> WORK INSTRUCTIONS
With no images included, output each entry below exactly as it appears.
START DATASET EXCERPTS
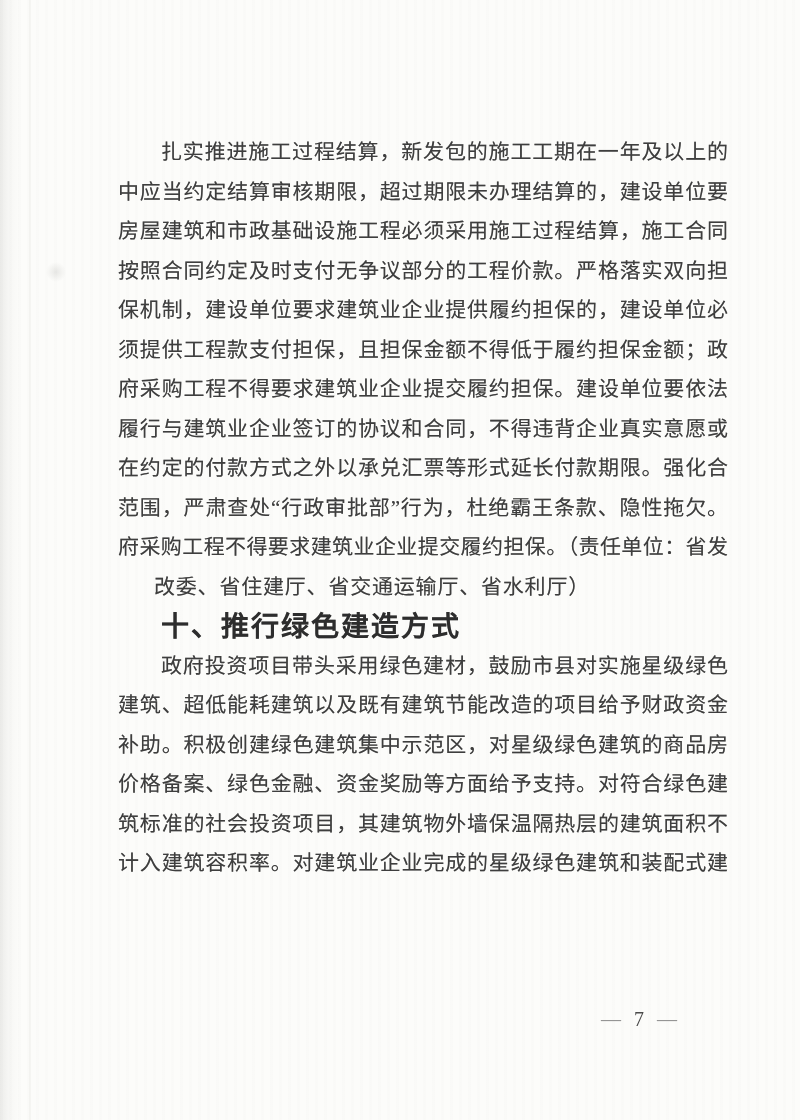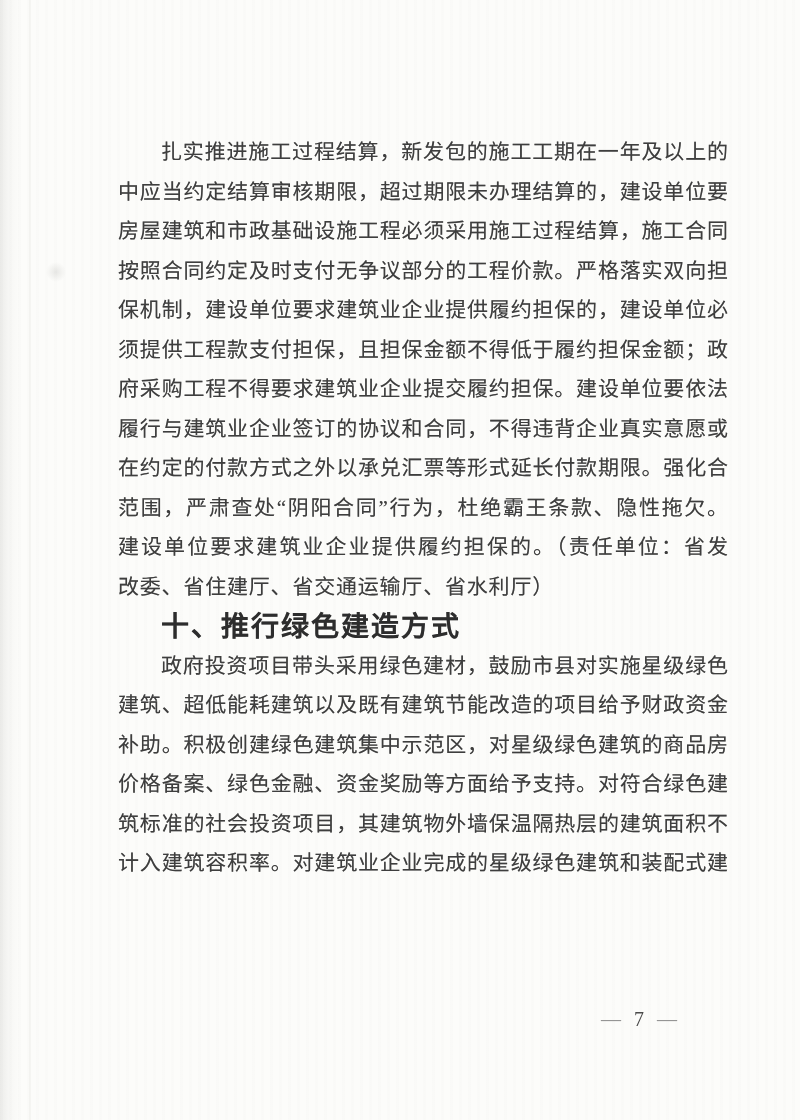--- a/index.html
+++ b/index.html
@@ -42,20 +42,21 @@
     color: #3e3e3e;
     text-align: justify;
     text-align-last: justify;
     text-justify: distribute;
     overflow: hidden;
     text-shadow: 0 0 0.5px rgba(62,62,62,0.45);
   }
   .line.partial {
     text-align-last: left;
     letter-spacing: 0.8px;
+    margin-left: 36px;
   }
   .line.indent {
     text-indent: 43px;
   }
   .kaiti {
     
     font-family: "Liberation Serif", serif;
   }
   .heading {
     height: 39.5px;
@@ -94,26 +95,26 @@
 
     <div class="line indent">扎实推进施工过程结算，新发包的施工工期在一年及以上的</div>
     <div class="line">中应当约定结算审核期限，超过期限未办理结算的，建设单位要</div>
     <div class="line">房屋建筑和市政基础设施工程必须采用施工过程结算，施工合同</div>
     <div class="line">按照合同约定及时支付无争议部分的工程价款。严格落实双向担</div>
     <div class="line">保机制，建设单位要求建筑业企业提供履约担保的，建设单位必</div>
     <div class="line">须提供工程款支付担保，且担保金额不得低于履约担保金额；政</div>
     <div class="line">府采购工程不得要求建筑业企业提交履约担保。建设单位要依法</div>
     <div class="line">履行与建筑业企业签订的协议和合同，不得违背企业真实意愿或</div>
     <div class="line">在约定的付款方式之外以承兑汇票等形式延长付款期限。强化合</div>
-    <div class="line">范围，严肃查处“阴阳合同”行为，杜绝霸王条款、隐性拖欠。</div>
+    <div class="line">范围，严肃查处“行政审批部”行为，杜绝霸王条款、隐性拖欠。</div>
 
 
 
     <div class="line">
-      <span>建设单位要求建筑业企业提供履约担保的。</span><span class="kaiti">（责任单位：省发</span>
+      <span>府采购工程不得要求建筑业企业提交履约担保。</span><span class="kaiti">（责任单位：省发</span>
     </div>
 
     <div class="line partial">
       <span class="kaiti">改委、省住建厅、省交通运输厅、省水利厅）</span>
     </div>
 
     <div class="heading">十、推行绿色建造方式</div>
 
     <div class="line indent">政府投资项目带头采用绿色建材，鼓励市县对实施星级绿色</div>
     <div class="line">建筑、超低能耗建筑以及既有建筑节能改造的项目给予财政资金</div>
END DATASET EXCERPTS
> ANSWER BELOW
--- a/index.html
+++ b/index.html
@@ -42,20 +42,21 @@
     color: #3e3e3e;
     text-align: justify;
     text-align-last: justify;
     text-justify: distribute;
     overflow: hidden;
     text-shadow: 0 0 0.5px rgba(62,62,62,0.45);
   }
   .line.partial {
     text-align-last: left;
     letter-spacing: 0.8px;
+    margin-left: 36px;
   }
   .line.indent {
     text-indent: 43px;
   }
   .kaiti {
     
     font-family: "Liberation Serif", serif;
   }
   .heading {
     height: 39.5px;
@@ -94,26 +95,26 @@
 
     <div class="line indent">扎实推进施工过程结算，新发包的施工工期在一年及以上的</div>
     <div class="line">中应当约定结算审核期限，超过期限未办理结算的，建设单位要</div>
     <div class="line">房屋建筑和市政基础设施工程必须采用施工过程结算，施工合同</div>
     <div class="line">按照合同约定及时支付无争议部分的工程价款。严格落实双向担</div>
     <div class="line">保机制，建设单位要求建筑业企业提供履约担保的，建设单位必</div>
     <div class="line">须提供工程款支付担保，且担保金额不得低于履约担保金额；政</div>
     <div class="line">府采购工程不得要求建筑业企业提交履约担保。建设单位要依法</div>
     <div class="line">履行与建筑业企业签订的协议和合同，不得违背企业真实意愿或</div>
     <div class="line">在约定的付款方式之外以承兑汇票等形式延长付款期限。强化合</div>
-    <div class="line">范围，严肃查处“阴阳合同”行为，杜绝霸王条款、隐性拖欠。</div>
+    <div class="line">范围，严肃查处“行政审批部”行为，杜绝霸王条款、隐性拖欠。</div>
 
 
 
     <div class="line">
-      <span>建设单位要求建筑业企业提供履约担保的。</span><span class="kaiti">（责任单位：省发</span>
+      <span>府采购工程不得要求建筑业企业提交履约担保。</span><span class="kaiti">（责任单位：省发</span>
     </div>
 
     <div class="line partial">
       <span class="kaiti">改委、省住建厅、省交通运输厅、省水利厅）</span>
     </div>
 
     <div class="heading">十、推行绿色建造方式</div>
 
     <div class="line indent">政府投资项目带头采用绿色建材，鼓励市县对实施星级绿色</div>
     <div class="line">建筑、超低能耗建筑以及既有建筑节能改造的项目给予财政资金</div>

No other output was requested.